(AIM OF THE TASK)
Your answer must be an exact transcription of the data, with every picture omitted.

(INPUT MATERIAL)
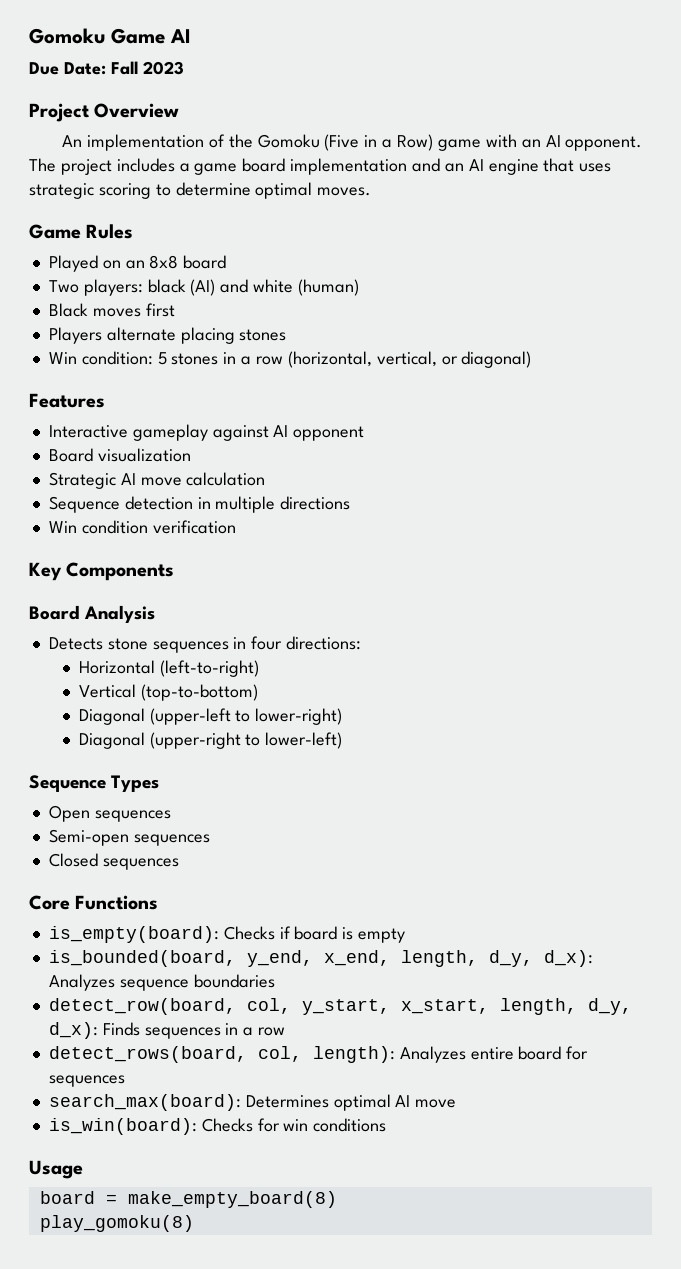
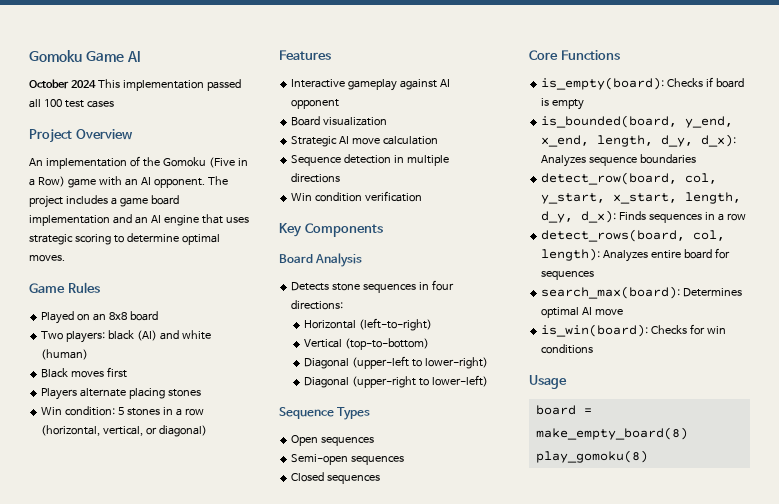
- Due Date: Fall 2023
+ October 2024 This implementation passed all 100 test cases

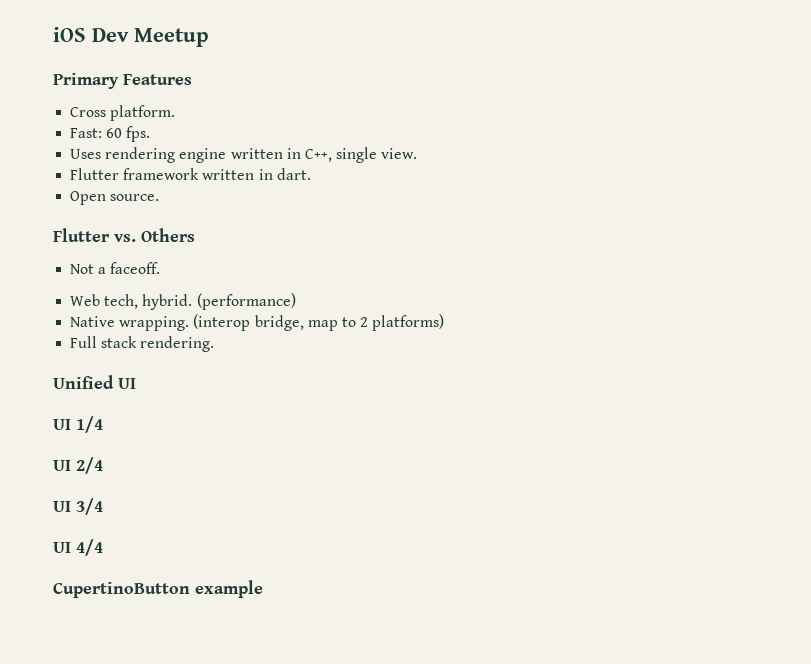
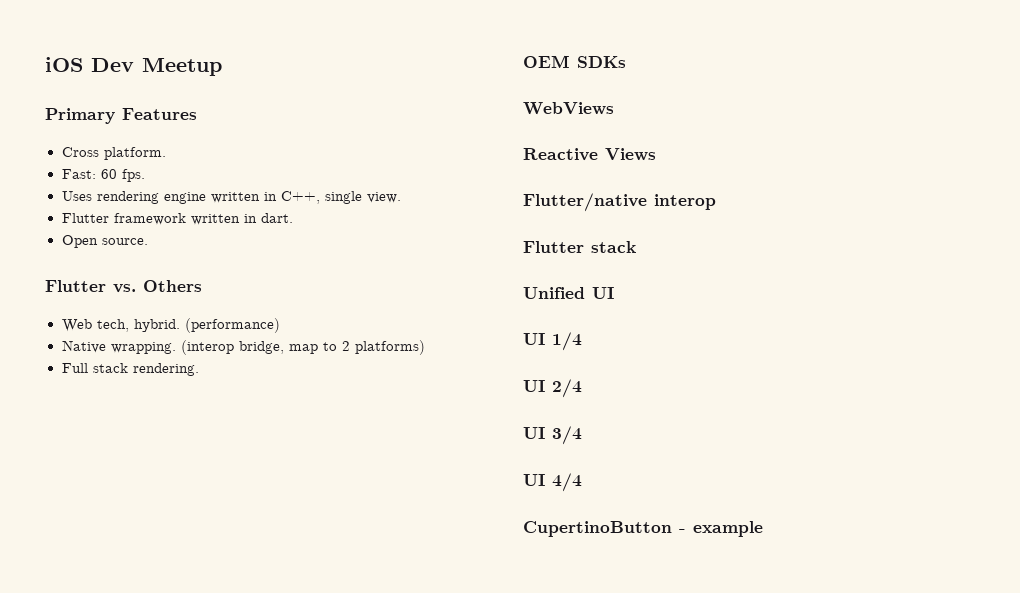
- Not a faceoff.
+ OEM SDKs
+ WebViews
+ Reactive Views
+ Flutter/native interop
+ Flutter stack
- CupertinoButton example
+ CupertinoButton - example

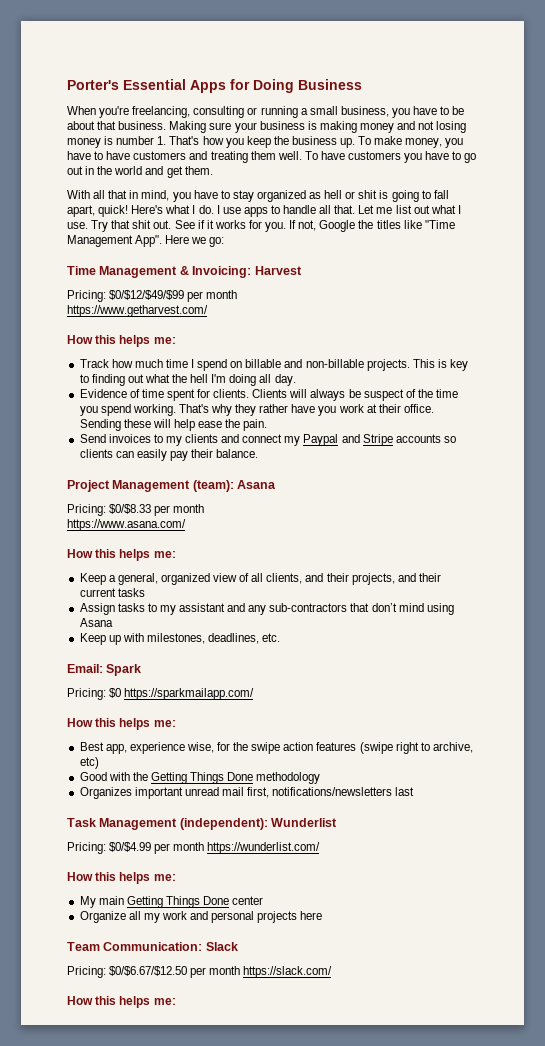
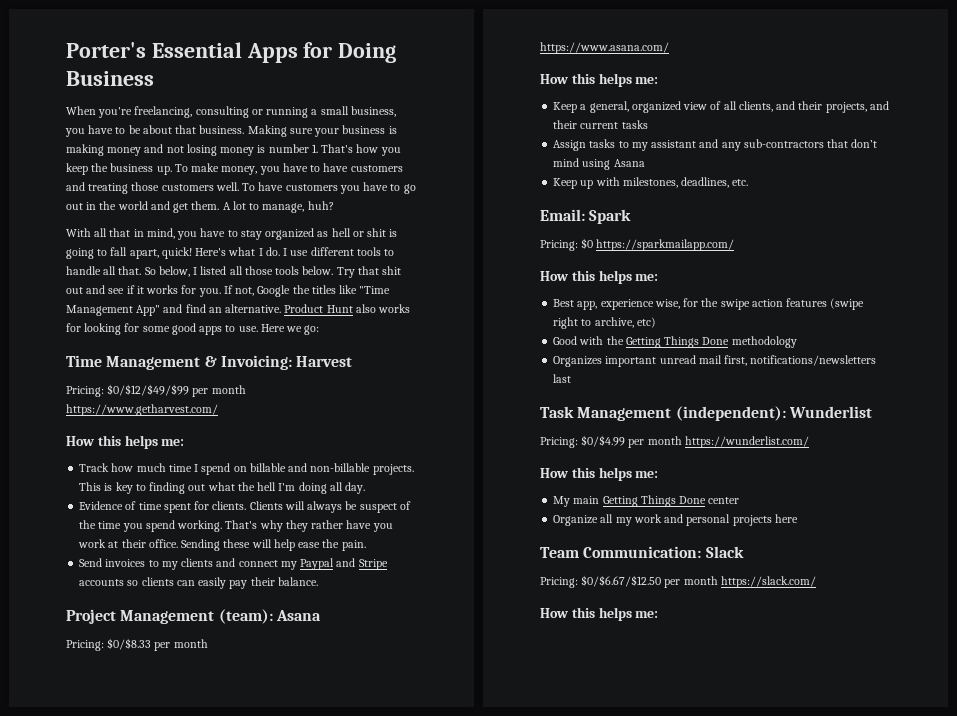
- To make money, you have to have customers and treating them well.
+ To make money, you have to have customers and treating those customers well.
+ A lot to manage, huh?
- I use apps to handle all that.
+ I use different tools to handle all that.
- Let me list out what I use. Try that shit out. See if it works for you.
+ So below, I listed all those tools below. Try that shit out and see if it works for you.
- If not, Google the titles like "Time Management App".
+ If not, Google the titles like "Time Management App" and find an alternative. Product Hunt also works for looking for some good apps to use.

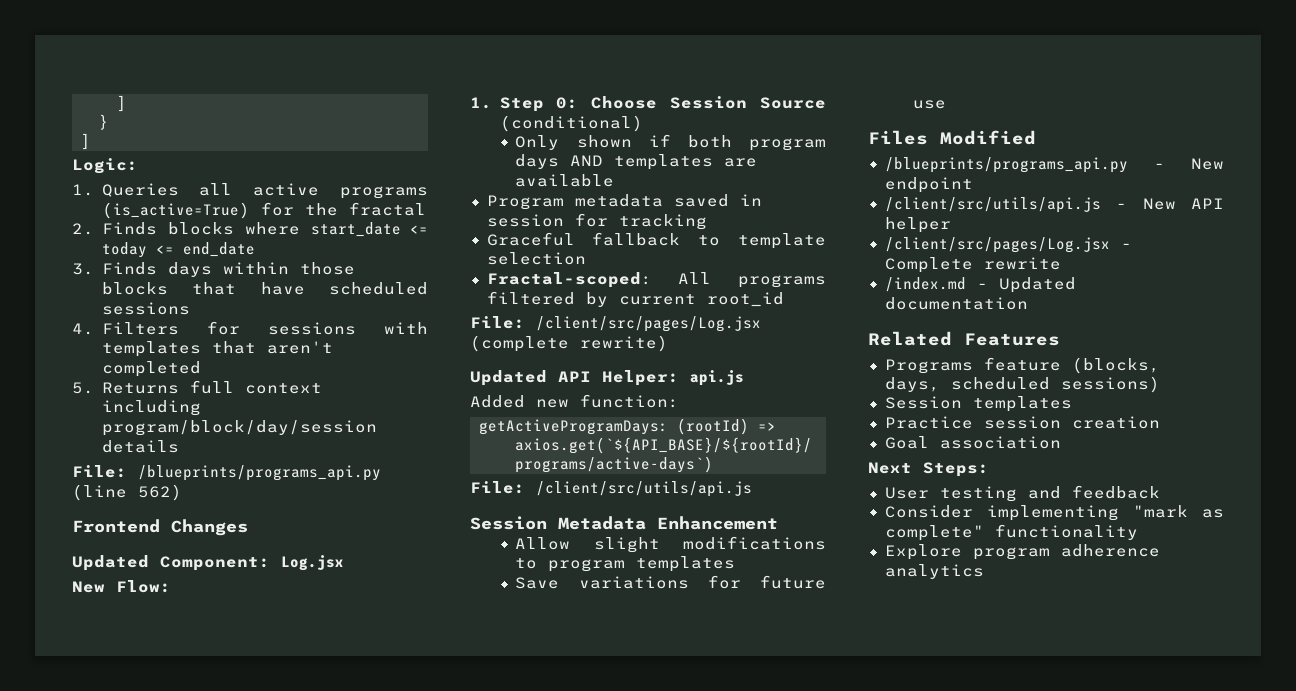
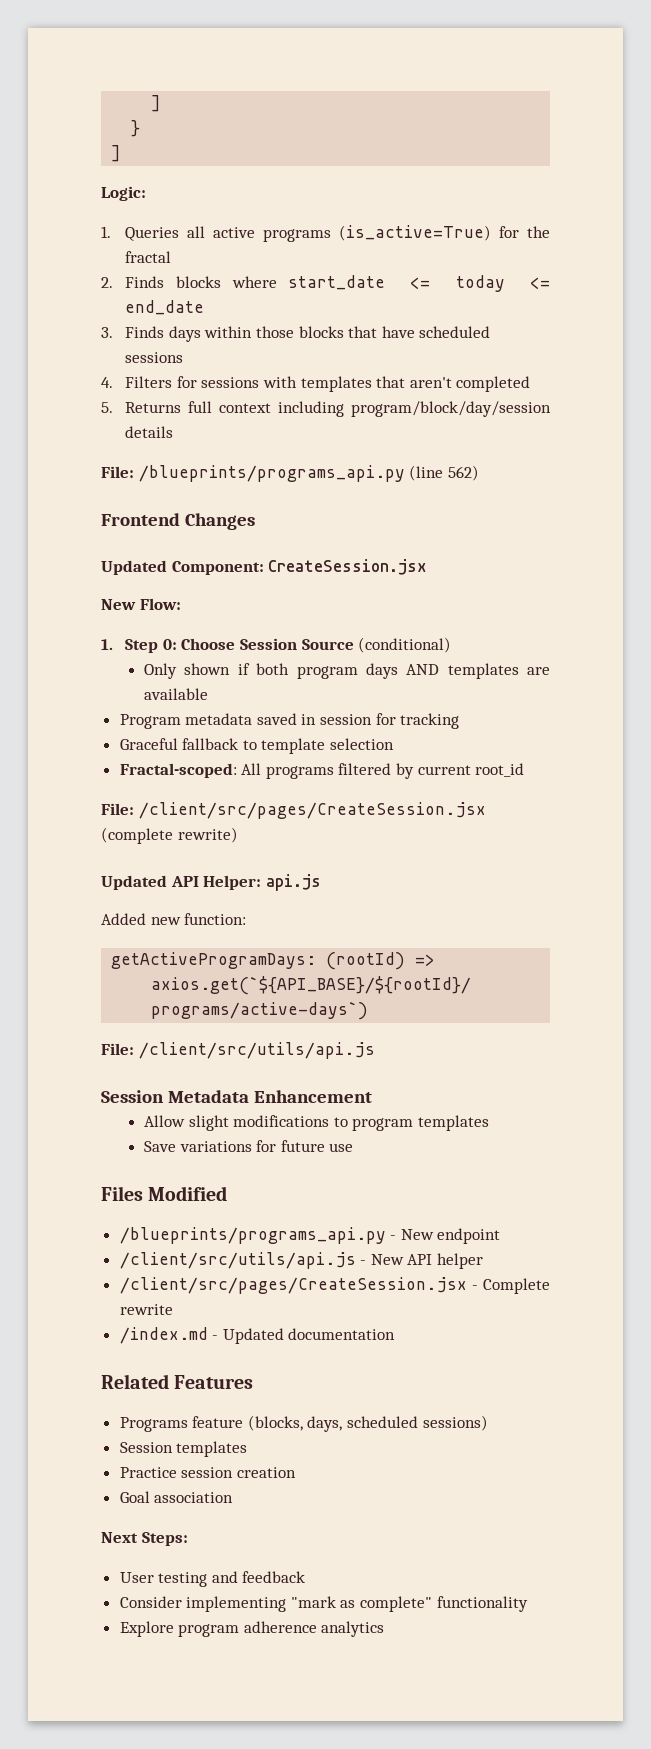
- Updated Component: Log.jsx
+ Updated Component: CreateSession.jsx
- File: /client/src/pages/Log.jsx (complete rewrite)
+ File: /client/src/pages/CreateSession.jsx (complete rewrite)
- /client/src/pages/Log.jsx - Complete rewrite
+ /client/src/pages/CreateSession.jsx - Complete rewrite

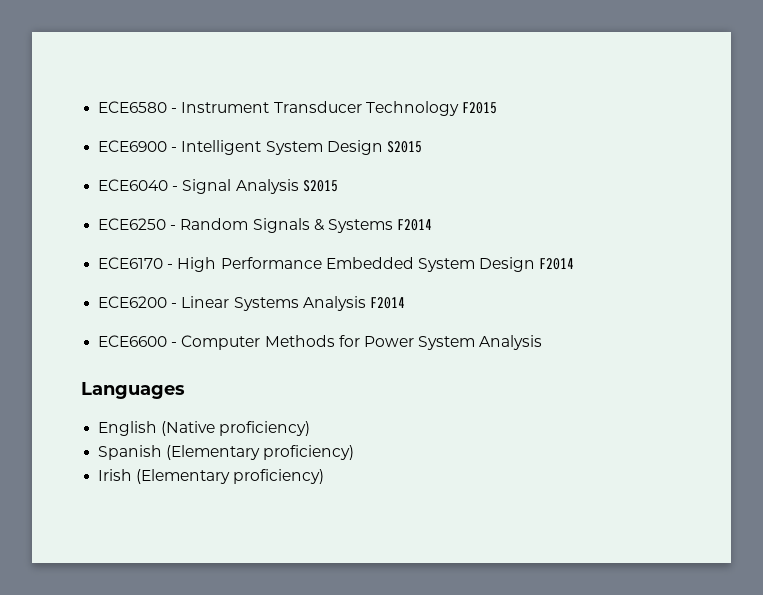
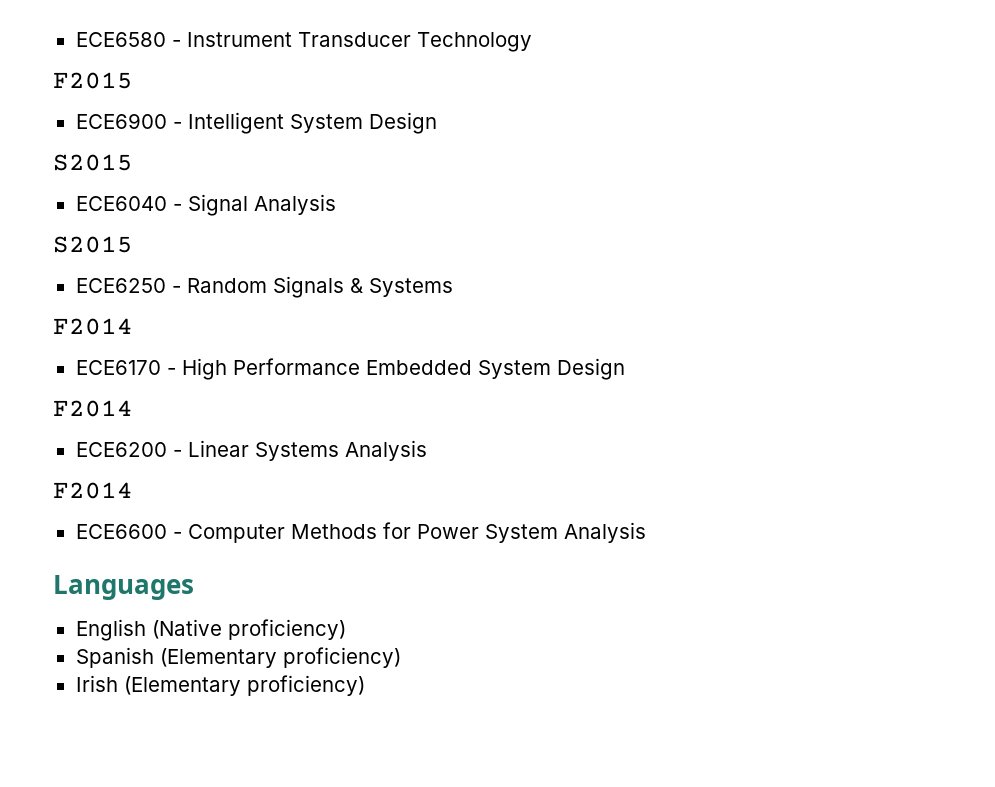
- ECE6580 - Instrument Transducer Technology F2015
+ ECE6580 - Instrument Transducer Technology
+ F2015
- ECE6900 - Intelligent System Design S2015
+ ECE6900 - Intelligent System Design
+ S2015
- ECE6040 - Signal Analysis S2015
+ ECE6040 - Signal Analysis
+ S2015
- ECE6250 - Random Signals & Systems F2014
+ ECE6250 - Random Signals & Systems
+ F2014
- ECE6170 - High Performance Embedded System Design F2014
+ ECE6170 - High Performance Embedded System Design
+ F2014
- ECE6200 - Linear Systems Analysis F2014
+ ECE6200 - Linear Systems Analysis
+ F2014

(THE COMPLETED TASK)
- Due Date: Fall 2023
+ October 2024 This implementation passed all 100 test cases

- Not a faceoff.
+ OEM SDKs
+ WebViews
+ Reactive Views
+ Flutter/native interop
+ Flutter stack
- CupertinoButton example
+ CupertinoButton - example

- To make money, you have to have customers and treating them well.
+ To make money, you have to have customers and treating those customers well.
+ A lot to manage, huh?
- I use apps to handle all that.
+ I use different tools to handle all that.
- Let me list out what I use. Try that shit out. See if it works for you.
+ So below, I listed all those tools below. Try that shit out and see if it works for you.
- If not, Google the titles like "Time Management App".
+ If not, Google the titles like "Time Management App" and find an alternative. Product Hunt also works for looking for some good apps to use.

- Updated Component: Log.jsx
+ Updated Component: CreateSession.jsx
- File: /client/src/pages/Log.jsx (complete rewrite)
+ File: /client/src/pages/CreateSession.jsx (complete rewrite)
- /client/src/pages/Log.jsx - Complete rewrite
+ /client/src/pages/CreateSession.jsx - Complete rewrite

- ECE6580 - Instrument Transducer Technology F2015
+ ECE6580 - Instrument Transducer Technology
+ F2015
- ECE6900 - Intelligent System Design S2015
+ ECE6900 - Intelligent System Design
+ S2015
- ECE6040 - Signal Analysis S2015
+ ECE6040 - Signal Analysis
+ S2015
- ECE6250 - Random Signals & Systems F2014
+ ECE6250 - Random Signals & Systems
+ F2014
- ECE6170 - High Performance Embedded System Design F2014
+ ECE6170 - High Performance Embedded System Design
+ F2014
- ECE6200 - Linear Systems Analysis F2014
+ ECE6200 - Linear Systems Analysis
+ F2014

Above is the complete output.